DATA FOR REVIEW:
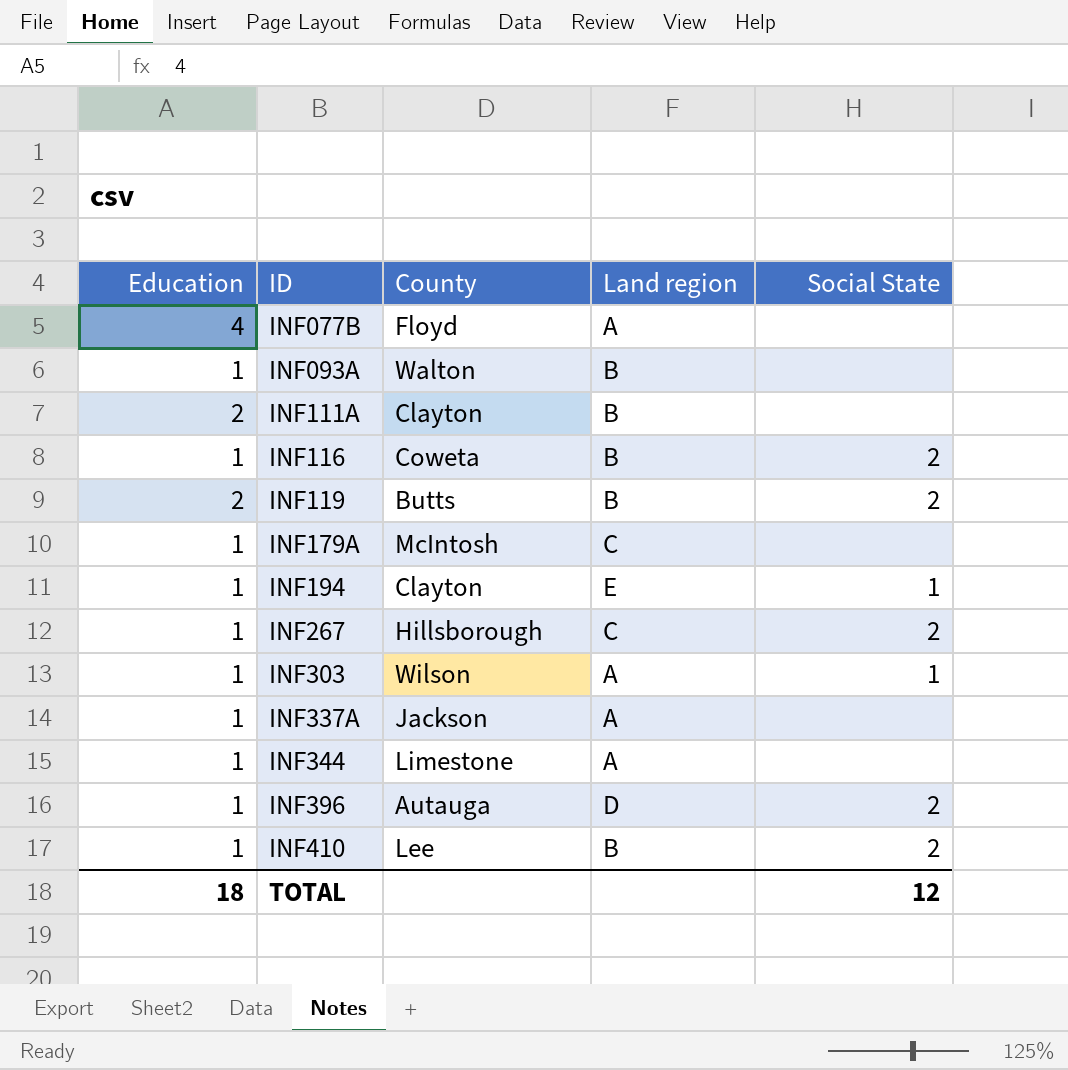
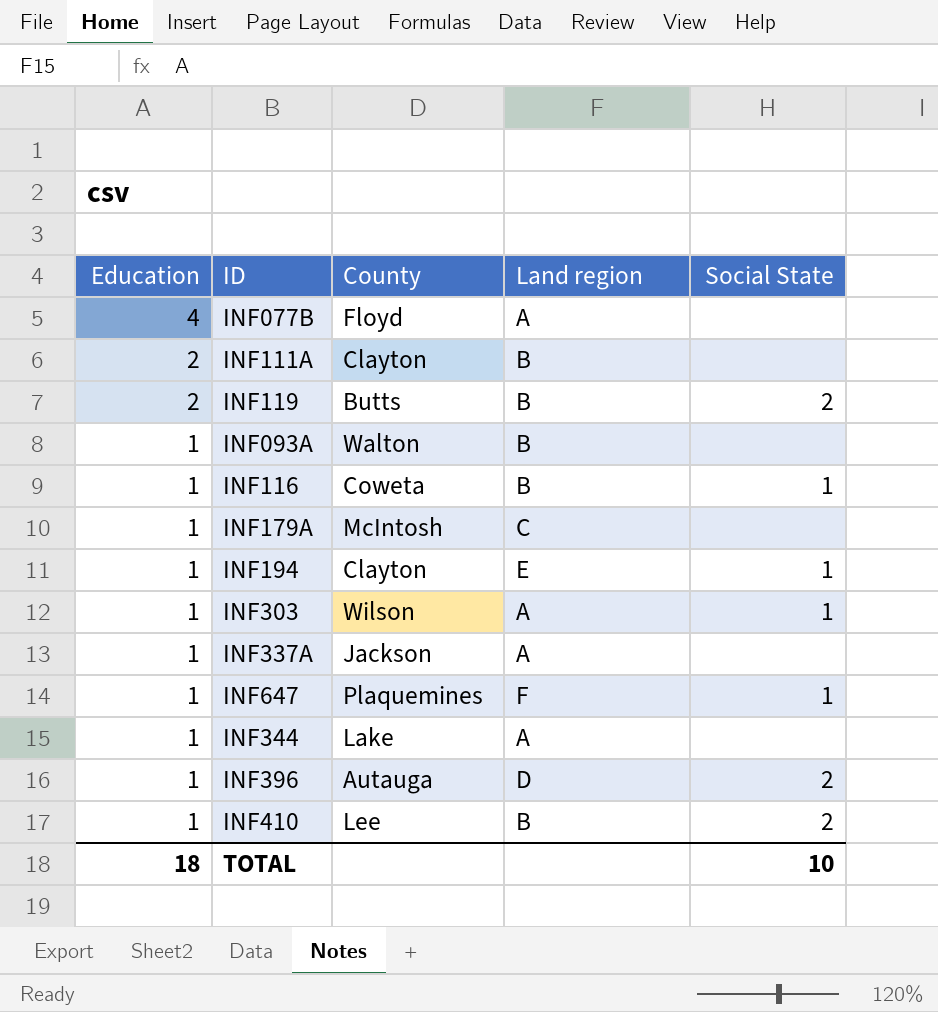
row order: ID ascending -> Education descending
row INF267: 1 | Hillsborough | C | 2 -> none
INF116 | Social State: 2 -> 1
row INF647: none -> 1 | Plaquemines | F | 1
INF344 | County: Limestone -> Lake
TOTAL | Social State: 12 -> 10

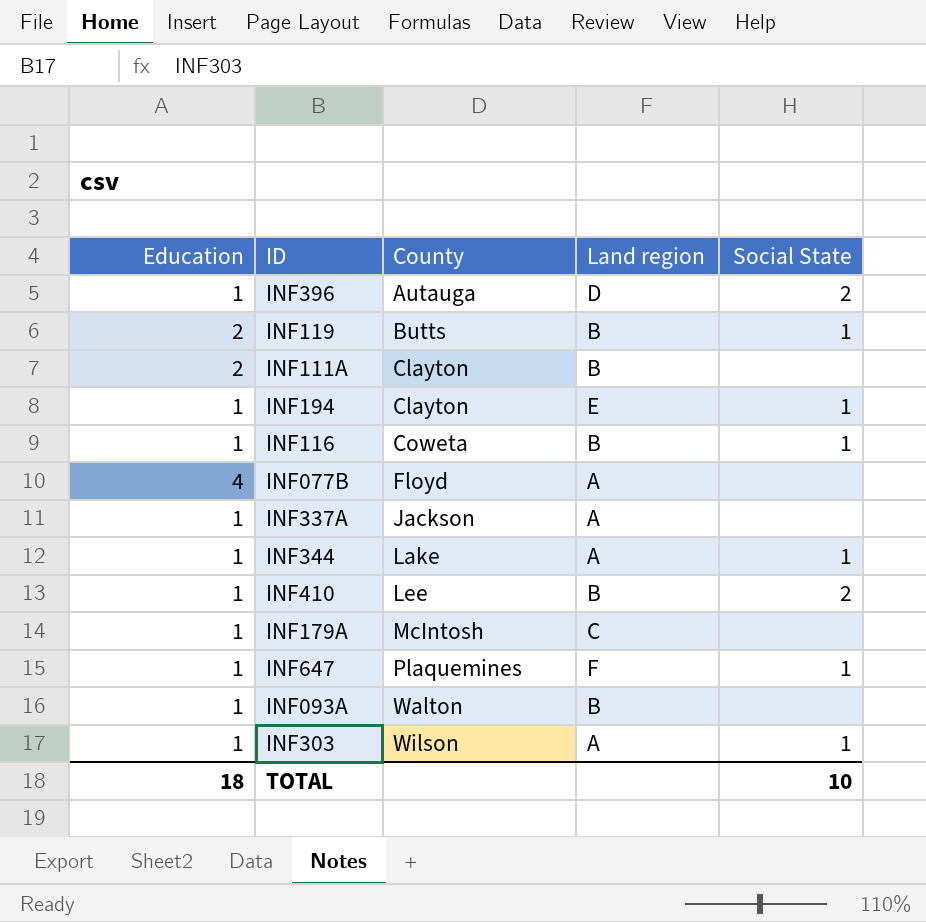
row order: Education descending -> County ascending
INF119 | Social State: 2 -> 1
INF344 | Social State: none -> 1

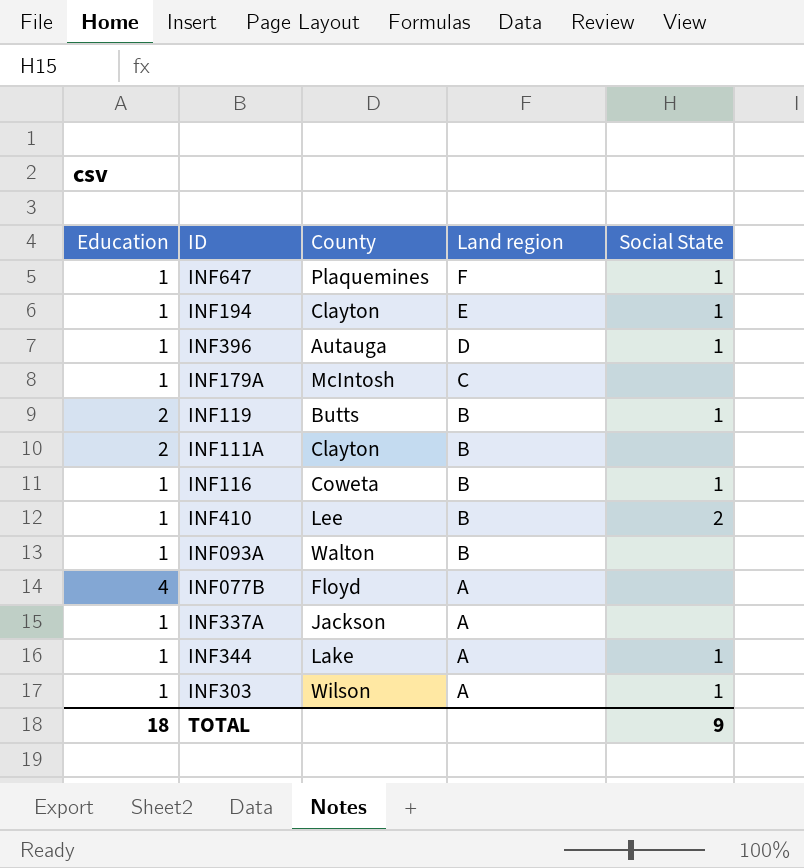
row order: County ascending -> Land region descending
INF396 | Social State: 2 -> 1
TOTAL | Social State: 10 -> 9

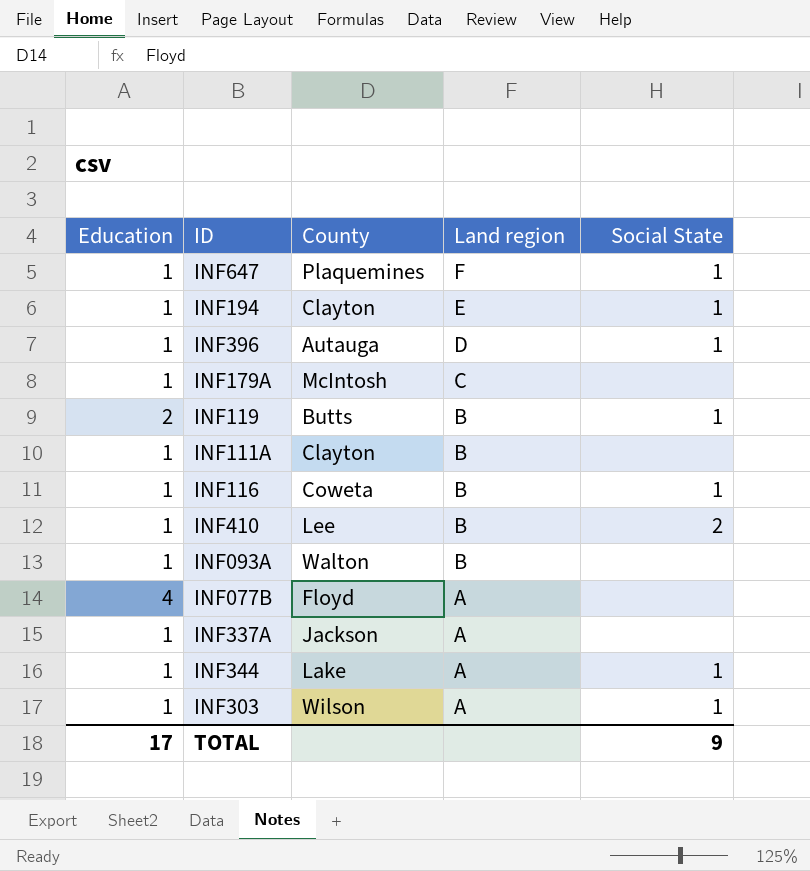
INF111A | Education: 2 -> 1
TOTAL | Education: 18 -> 17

WHAT TO WORK ON: Retype the line containing "row order: County" and all lines after it through the end of the material, exactly and only those, leaving out pictures.

RESPONSE:
row order: County ascending -> Land region descending
INF396 | Social State: 2 -> 1
TOTAL | Social State: 10 -> 9

INF111A | Education: 2 -> 1
TOTAL | Education: 18 -> 17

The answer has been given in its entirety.